1 pound fresh jumbo shrimp in shells (about 14-16 count size)
3 Tablespoons olive oil
2 Tablespoons Pickapeppa Sauce
Tablespoons apricot preserves 1 Tablespoon honey
1 Tablespoon maple-flavored syrup
1 teaspoon crushed red pepper
1 teaspoon Szechwan peppercorns, crushed
I Used sweet chili sauce
1 teaspoon dried basil, crushed
1 teaspoon dried oregano, crushed
2 cloves garlic, minced
7-8 slices bacon, halved
3 Tablespoons lemon juice
Lemon wedges and parsley, optional for garnish
- Peel and devein shrimp. Stir together all ingredients except bacon, shrimp and lemon juice. Stir in shrimp, cover and chill for at least one hour, but may sit as long as overnight.
- Partially cook bacon, leaving limp. Drain well on paper towels.

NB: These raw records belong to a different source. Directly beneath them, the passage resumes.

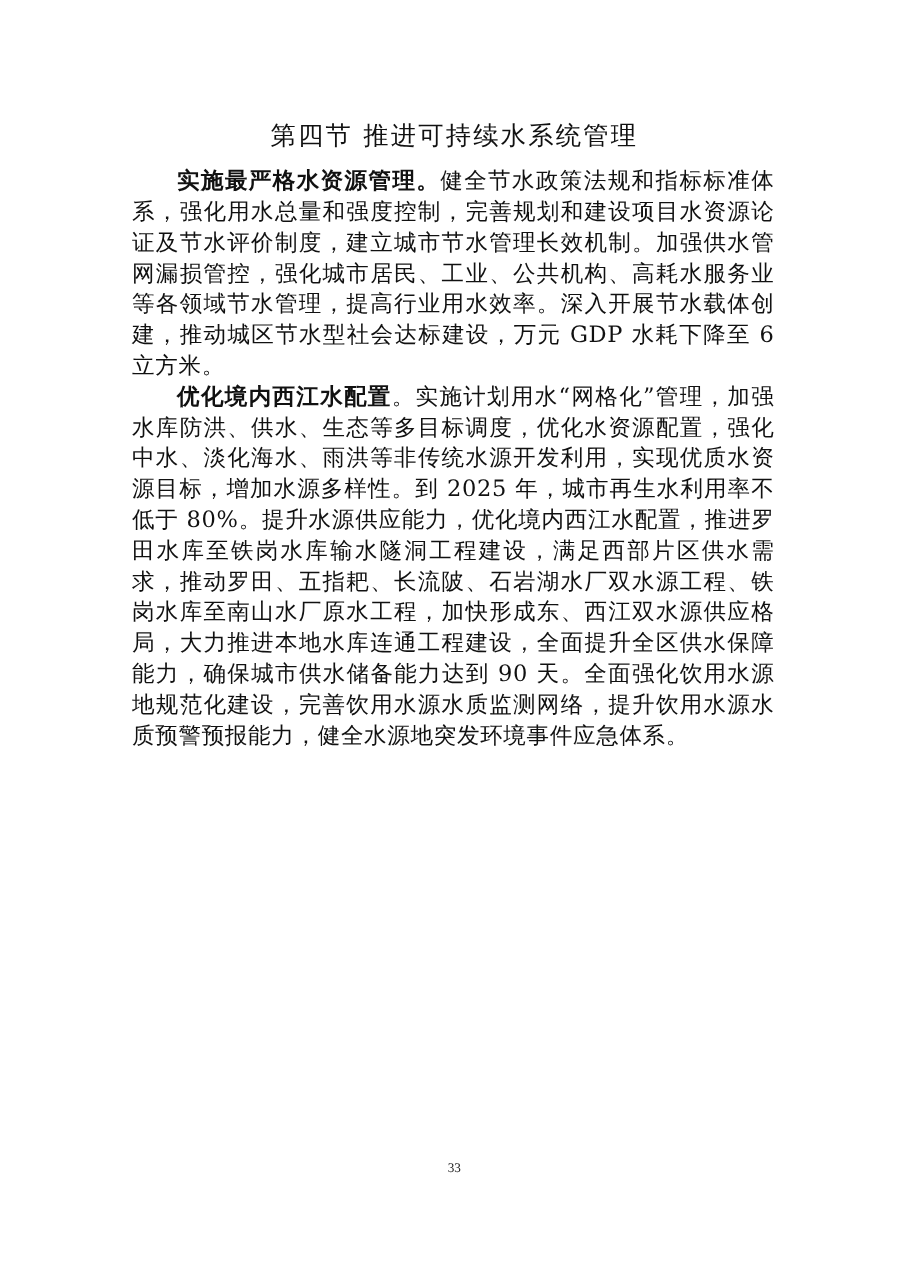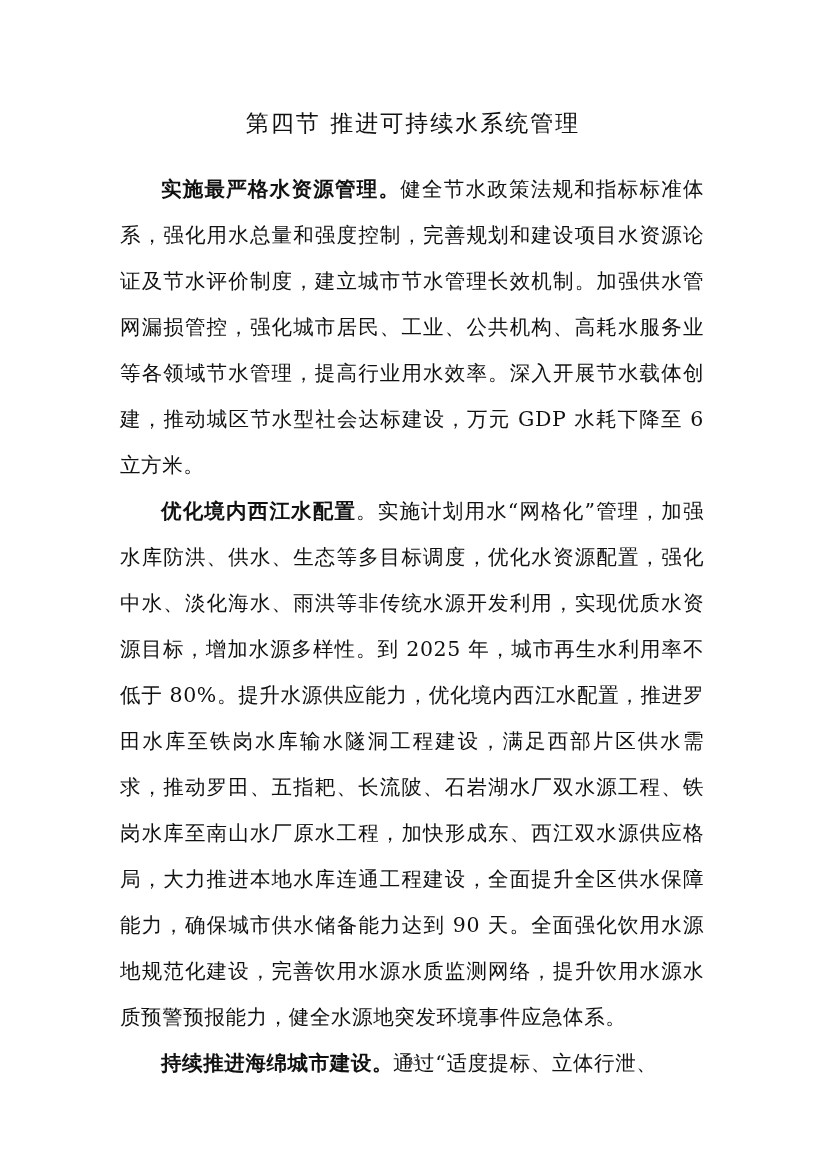--- a/index.html
+++ b/index.html
@@ -17,10 +17,9 @@
     }
     .body {
       position: absolute; left: 120px; top: 150px; width: 584px;
-      font-size: 20.5px; line-height: 46px;
+      font-size: 20.5px; line-height: 28px;
       text-align: justify; text-justify: inter-character;
       letter-spacing: 0.6px;
-      margin-top: 16px;
     }
     .para { margin: 0; text-indent: 2em; }
     .para.gap { margin-top: 0; }

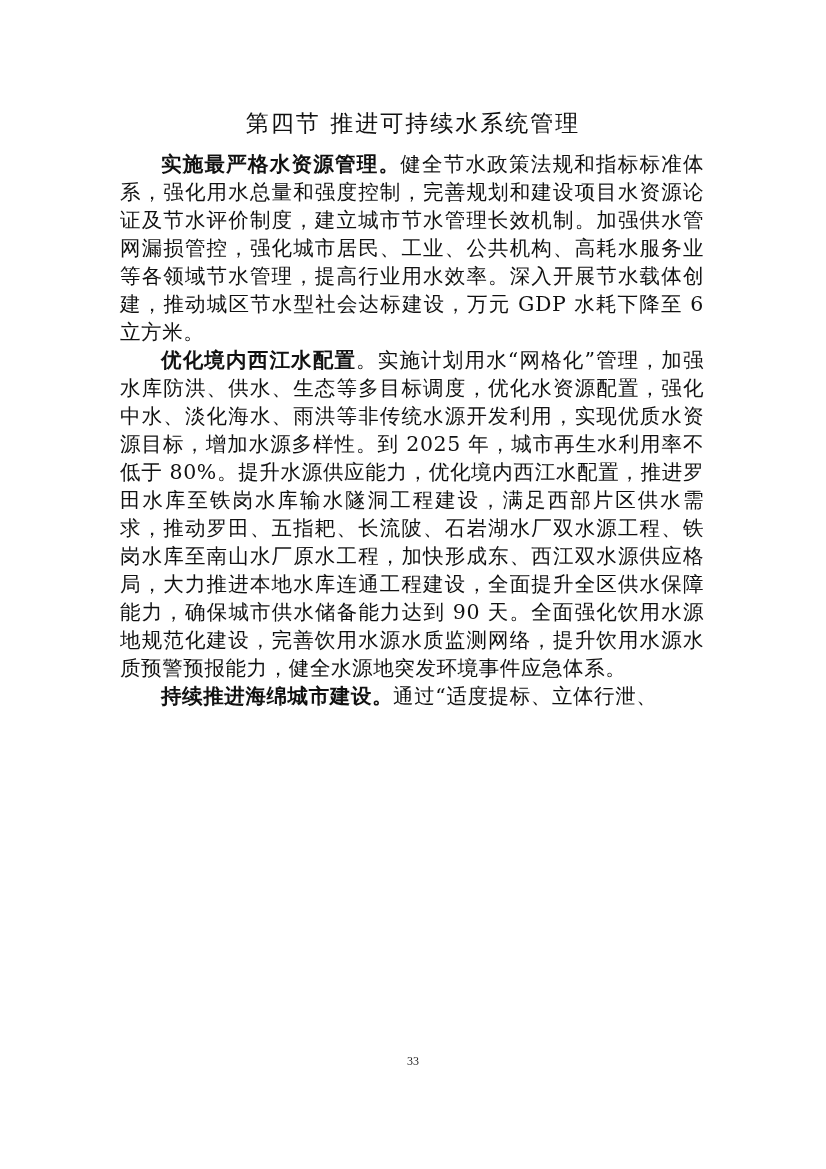--- a/index.html
+++ b/index.html
@@ -39,7 +39,6 @@
   <div class="body">
     <p class="para"><span class="lead">实施最严格水资源管理。</span><span>健全节水政策法规和指标标准体系，强化用水总量和强度控制，完善规划和建设项目水资源论证及节水评价制度，建立城市节水管理长效机制。加强供水管网漏损管控，强化城市居民、工业、公共机构、高耗水服务业等各领域节水管理，提高行业用水效率。深入开展节水载体创建，推动城区节水型社会达标建设，万元 GDP 水耗下降至 6 立方米。</span></p>
     <p class="para gap"><span class="lead">优化境内西江水配置</span><span>。实施计划用水“网格化”管理，加强水库防洪、供水、生态等多目标调度，优化水资源配置，强化中水、淡化海水、雨洪等非传统水源开发利用，实现优质水资源目标，增加水源多样性。到 2025 年，城市再生水利用率不低于 80%。提升水源供应能力，优化境内西江水配置，推进罗田水库至铁岗水库输水隧洞工程建设，满足西部片区供水需求，推动罗田、五指耙、长流陂、石岩湖水厂双水源工程、铁岗水库至南山水厂原水工程，加快形成东、西江双水源供应格局，大力推进本地水库连通工程建设，全面提升全区供水保障能力，确保城市供水储备能力达到 90 天。全面强化饮用水源地规范化建设，完善饮用水源水质监测网络，提升饮用水源水质预警预报能力，健全水源地突发环境事件应急体系。</span></p>
-    <p class="para gap"><span class="lead">持续推进海绵城市建设。</span><span>通过“适度提标、立体行泄、</span></p>
   </div>
 
   <div class="pagenum">33</div>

- Wrap shrimp in half –piece bacon and thread 4-5 on a skewer. (If using wooden skewers, soak well in water before using.) and dribble lemon juice over skewered shrimp. Reserve the remaining marinade.
- Place skewers on a grill rack directly over medium hot grill. Grill uncovered about 8 minutes, basting with remaining marinade. If you are using metal skewers, a hot pad and a fork work well to turn skewers. Wood ones can usually be turned with the bare hand or only a hot pad.
- Slip shrimp off skewers onto individual plates, garnish with lemon wedges and sprig of parsley.